Check isEmpty() before casting to Longs or Strings. If a segment does not conatain any document with the looked up field, the lookup will return an instance of Empty instead of Longs/Strings that contains no value. The search will then fail with a ClassCastException.

The doc rec-0 got the same score as rec5-9 so rec0 cannot be assumed to be at osition 5 when retrieving result. Adding 1 to the "number" field fixes that.

rjernst · 2016-07-08T16:35:58Z

...rc/main/java/org/elasticsearch/examples/nativescript/script/CosineSimilarityScoreScript.java

+        try {
+            float score = 0;
+            // first, get the ShardTerms object for the field.
+            IndexField indexField = this.indexLookup().get(field);


I don't think we should be promoting using this feature of scripting. If someone wants this level of control over scores, they should implement their own Similarity; that is its purpose.

@brwe what do you think? Does it still make sense to have it here?

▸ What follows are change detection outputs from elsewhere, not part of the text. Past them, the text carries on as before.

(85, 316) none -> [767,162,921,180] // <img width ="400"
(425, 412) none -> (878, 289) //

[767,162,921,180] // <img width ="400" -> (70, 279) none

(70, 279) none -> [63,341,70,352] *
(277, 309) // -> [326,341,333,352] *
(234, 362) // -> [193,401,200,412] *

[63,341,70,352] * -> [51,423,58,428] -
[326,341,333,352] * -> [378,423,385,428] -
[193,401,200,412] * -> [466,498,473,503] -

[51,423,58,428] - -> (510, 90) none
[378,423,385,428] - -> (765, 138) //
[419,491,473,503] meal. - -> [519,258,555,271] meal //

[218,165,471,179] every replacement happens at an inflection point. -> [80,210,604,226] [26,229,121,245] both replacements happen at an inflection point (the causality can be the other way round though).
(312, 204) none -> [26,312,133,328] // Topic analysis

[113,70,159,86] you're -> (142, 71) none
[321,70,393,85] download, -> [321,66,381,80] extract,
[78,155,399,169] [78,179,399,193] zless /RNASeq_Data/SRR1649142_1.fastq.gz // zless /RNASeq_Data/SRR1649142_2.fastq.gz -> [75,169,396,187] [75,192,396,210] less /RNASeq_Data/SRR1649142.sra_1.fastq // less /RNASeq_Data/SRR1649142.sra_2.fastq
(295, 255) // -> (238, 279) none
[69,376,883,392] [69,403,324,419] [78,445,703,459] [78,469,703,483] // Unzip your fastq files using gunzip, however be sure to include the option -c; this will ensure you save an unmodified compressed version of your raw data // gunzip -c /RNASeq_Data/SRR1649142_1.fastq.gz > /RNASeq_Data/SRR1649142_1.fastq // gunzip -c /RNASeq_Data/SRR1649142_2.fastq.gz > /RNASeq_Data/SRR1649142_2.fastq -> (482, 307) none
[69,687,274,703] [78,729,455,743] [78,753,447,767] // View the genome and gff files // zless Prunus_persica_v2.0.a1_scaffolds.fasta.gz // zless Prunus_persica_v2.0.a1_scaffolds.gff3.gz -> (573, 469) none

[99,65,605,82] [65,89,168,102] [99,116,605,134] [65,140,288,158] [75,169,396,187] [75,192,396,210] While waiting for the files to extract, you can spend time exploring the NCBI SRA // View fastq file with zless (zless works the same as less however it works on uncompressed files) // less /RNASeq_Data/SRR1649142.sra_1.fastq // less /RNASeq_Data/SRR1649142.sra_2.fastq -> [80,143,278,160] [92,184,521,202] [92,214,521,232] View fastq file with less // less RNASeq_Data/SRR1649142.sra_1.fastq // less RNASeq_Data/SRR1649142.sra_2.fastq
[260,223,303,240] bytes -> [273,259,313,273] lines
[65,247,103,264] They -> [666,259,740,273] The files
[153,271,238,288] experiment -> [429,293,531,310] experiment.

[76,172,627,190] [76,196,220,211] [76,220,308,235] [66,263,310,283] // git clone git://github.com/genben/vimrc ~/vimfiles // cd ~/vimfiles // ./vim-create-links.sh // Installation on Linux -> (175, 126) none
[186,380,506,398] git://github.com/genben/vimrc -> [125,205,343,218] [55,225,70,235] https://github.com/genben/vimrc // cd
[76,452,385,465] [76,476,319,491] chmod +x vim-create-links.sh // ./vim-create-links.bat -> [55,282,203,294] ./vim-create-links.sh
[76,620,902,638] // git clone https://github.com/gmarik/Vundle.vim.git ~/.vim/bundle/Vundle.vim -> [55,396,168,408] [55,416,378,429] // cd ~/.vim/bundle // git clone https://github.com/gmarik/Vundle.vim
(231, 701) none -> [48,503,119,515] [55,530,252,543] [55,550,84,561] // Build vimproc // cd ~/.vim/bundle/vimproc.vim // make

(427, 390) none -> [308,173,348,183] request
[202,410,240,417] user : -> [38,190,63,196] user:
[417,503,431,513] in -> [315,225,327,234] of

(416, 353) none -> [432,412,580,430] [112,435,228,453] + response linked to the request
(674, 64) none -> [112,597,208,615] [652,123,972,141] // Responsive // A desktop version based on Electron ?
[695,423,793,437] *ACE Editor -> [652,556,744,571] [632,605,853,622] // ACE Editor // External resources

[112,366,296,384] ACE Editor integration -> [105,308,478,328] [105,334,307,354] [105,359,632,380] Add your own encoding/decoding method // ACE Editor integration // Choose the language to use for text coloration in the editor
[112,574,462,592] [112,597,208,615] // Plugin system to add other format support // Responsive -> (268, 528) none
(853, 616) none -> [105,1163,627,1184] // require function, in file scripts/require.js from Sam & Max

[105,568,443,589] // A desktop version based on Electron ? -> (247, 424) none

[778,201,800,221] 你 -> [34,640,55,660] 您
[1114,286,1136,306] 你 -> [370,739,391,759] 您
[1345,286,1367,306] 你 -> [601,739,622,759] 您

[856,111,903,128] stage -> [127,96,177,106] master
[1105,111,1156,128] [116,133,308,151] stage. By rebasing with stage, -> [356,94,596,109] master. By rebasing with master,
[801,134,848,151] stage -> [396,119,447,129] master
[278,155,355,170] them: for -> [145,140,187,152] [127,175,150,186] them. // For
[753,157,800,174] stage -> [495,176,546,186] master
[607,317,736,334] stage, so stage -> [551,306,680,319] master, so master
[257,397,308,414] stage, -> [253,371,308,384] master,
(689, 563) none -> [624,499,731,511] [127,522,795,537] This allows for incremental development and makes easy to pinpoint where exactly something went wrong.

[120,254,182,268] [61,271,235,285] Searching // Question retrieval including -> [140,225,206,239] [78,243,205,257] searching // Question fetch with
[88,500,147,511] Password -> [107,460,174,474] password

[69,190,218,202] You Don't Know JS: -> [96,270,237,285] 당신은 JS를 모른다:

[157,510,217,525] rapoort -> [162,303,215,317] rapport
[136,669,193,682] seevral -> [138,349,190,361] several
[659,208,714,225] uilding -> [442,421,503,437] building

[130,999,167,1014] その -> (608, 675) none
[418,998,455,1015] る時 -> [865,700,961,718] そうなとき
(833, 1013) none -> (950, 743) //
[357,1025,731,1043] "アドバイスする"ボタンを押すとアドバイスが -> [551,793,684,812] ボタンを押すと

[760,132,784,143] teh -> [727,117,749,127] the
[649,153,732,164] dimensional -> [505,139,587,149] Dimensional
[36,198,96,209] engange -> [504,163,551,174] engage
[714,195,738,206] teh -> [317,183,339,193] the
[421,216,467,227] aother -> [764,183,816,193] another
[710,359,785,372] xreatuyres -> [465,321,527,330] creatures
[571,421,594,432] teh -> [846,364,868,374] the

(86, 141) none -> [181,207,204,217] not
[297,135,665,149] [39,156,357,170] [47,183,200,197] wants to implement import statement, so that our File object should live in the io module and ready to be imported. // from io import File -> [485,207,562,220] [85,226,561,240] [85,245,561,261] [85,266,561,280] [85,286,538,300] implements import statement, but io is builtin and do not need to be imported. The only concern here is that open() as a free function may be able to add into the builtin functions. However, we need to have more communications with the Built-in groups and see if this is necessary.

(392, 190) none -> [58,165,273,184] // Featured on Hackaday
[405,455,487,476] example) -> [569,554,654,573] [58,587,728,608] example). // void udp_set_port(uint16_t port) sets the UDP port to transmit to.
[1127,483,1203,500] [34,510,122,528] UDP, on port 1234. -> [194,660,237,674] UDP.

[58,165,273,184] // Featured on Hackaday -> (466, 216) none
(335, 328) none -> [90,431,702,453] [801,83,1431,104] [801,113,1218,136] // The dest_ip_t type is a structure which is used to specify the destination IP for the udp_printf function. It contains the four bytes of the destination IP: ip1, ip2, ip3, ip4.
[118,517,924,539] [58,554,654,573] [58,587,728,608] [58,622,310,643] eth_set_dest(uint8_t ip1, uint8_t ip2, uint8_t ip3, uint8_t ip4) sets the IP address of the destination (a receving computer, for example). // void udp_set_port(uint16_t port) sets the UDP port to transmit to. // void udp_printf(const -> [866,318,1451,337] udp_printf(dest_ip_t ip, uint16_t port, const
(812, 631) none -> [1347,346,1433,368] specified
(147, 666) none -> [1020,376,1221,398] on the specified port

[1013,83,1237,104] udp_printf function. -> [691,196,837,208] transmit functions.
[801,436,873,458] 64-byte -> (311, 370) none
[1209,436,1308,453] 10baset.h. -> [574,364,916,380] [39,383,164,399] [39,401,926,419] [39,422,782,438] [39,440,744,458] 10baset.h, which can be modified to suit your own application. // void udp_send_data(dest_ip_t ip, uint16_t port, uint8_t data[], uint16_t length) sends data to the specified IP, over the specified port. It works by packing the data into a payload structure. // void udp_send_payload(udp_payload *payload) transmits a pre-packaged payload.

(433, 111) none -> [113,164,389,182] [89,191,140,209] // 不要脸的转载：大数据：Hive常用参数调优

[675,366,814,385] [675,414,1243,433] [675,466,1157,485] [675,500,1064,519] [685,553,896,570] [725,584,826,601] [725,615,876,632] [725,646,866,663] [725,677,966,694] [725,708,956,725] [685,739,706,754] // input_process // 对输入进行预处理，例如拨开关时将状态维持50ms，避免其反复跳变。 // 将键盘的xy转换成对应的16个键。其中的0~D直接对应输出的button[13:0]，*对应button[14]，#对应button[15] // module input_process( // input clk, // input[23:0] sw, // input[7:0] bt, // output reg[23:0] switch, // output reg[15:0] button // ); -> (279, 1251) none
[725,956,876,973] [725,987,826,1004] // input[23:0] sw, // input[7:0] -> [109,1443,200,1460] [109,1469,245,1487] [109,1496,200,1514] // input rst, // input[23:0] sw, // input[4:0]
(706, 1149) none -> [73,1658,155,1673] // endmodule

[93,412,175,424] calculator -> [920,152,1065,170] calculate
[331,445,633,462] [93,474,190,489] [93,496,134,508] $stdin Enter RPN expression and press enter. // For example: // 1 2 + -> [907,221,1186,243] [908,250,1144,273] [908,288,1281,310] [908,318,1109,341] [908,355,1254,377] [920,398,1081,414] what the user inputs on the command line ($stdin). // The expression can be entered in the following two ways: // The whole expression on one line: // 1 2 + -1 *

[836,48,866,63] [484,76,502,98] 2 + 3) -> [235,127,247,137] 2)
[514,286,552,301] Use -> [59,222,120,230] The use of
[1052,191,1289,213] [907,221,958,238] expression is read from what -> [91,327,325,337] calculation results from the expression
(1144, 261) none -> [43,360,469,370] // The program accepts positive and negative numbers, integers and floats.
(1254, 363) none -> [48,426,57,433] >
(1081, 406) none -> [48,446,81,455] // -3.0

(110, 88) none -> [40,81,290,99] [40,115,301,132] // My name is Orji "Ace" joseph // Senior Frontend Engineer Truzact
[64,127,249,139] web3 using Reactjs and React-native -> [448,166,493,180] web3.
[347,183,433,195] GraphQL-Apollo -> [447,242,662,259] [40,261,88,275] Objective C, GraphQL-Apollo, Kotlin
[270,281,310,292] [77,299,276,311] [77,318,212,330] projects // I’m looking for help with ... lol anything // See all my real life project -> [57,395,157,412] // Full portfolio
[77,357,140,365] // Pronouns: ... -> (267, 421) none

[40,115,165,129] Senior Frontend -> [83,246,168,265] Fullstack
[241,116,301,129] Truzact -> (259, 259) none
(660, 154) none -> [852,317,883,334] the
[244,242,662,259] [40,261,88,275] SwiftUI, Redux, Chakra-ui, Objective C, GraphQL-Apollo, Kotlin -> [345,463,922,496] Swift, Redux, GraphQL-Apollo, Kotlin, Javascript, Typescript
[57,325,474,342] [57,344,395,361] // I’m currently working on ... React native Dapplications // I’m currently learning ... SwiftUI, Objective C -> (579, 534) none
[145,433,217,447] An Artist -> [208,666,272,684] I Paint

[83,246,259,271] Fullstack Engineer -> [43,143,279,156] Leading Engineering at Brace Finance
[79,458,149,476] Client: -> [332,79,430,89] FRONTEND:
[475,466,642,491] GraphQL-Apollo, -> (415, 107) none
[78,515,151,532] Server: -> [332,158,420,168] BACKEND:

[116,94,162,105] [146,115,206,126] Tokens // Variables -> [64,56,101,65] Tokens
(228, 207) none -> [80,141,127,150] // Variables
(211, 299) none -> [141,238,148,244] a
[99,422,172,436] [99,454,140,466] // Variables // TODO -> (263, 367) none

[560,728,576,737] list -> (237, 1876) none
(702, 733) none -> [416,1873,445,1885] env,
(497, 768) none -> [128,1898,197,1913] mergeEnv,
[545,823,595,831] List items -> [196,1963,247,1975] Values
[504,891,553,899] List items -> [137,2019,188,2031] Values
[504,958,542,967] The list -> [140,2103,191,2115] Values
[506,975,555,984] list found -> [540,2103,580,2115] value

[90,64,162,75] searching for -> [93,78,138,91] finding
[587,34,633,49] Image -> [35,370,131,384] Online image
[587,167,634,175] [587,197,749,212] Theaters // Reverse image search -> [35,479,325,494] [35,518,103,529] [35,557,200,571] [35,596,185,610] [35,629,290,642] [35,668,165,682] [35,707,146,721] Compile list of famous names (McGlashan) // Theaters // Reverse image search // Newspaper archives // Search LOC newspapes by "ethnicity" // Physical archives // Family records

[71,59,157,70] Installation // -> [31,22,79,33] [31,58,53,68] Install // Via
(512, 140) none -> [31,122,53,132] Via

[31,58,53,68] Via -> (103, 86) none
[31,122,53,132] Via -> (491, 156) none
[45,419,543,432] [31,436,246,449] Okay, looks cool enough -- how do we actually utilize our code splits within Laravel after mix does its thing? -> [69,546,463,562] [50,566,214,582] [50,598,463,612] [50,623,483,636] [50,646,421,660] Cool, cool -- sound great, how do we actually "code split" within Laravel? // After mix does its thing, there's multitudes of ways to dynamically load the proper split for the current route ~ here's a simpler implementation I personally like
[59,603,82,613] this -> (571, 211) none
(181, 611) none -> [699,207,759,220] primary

It does. The example was never meant to "promote" scripts over custom similarities. IndexLookup makes it easy to test different methods before writing an actual plugin and this example shows how. However, we can add a "don't try this in production" warning.

I don't think we should even have IndexLookup. It is no more work to write and use a custom similarity than to write and use a native script, and the point of similarity is for customizing exactly this.

Hm. Not sure about the custom similarity part. For you maybe :) The whole purpose of IndexLookup was to have an easy to use api for access to term stats. I found it very convenient.
Whether or not we should have IndexLookup is a different discussion because it can be used in other contexts too.

I agree with @rjernst we should not promote anything slow. the right way to do this is a similarity. that is the extension point to do expert stuff like this. I think in hindsight adding this index lookup was a mistake and we should rethink it if possible. maybe painless offers something that is bridging between the functionality and a custom similarity?

I opened an issue for better visibility of this discussion: #19359

#19359 will take more time to discuss (so far no reaction at all) and it makes no sense to stall this pr on it. We can remove the examples for now and if we find we keep IndexLookup anyway add them again.

imotov · 2016-07-18T15:14:49Z

@rjernst I removed all examples of using indexLookup() from this PR. Could you take another look?

imotov · 2016-08-10T16:10:11Z

@rjernst any chance you can review it?

rjernst · 2016-08-11T20:00:20Z

plugins/native-script-example/README.textile

+
+h3. Is Prime Native Script
+
+p. One of the example scripts in this project is the "is_prime" script that can be used to check if a field contains a possible prime number. The script accepts two parameters @field@ and @certainty@. The @field@ parameter contains the name of the field that needs to be checked and the @certainty@ parameter specifies a measure of the uncertainty that the caller is willing to tolerate. The script returns @true@ if the field contains a probable prime number and @false@ otherwise. The probability that the number for which the script returned @true@ is prime exceeds (1 - 0.5^certainty). The script can be used in "Script Filter":http://www.elastic.co/guide/en/elasticsearch/reference/current/query-dsl-script-filter.html as well as a "Script Field":http://www.elastic.co/guide/en/elasticsearch/reference/current/search-request-script-fields.html. The implementation of the "is_prime" native script and it's factory can be found in the "IsPrimeSearchScript":https://github.com/elastic/elasticsearch/blob/master/plugins/native-script-example/src/main/java/org/elasticsearch/examples/nativescript/script/IsPrimeSearchScript.java class.


I think it would be better to have documentation about the examples on the script classes themselves?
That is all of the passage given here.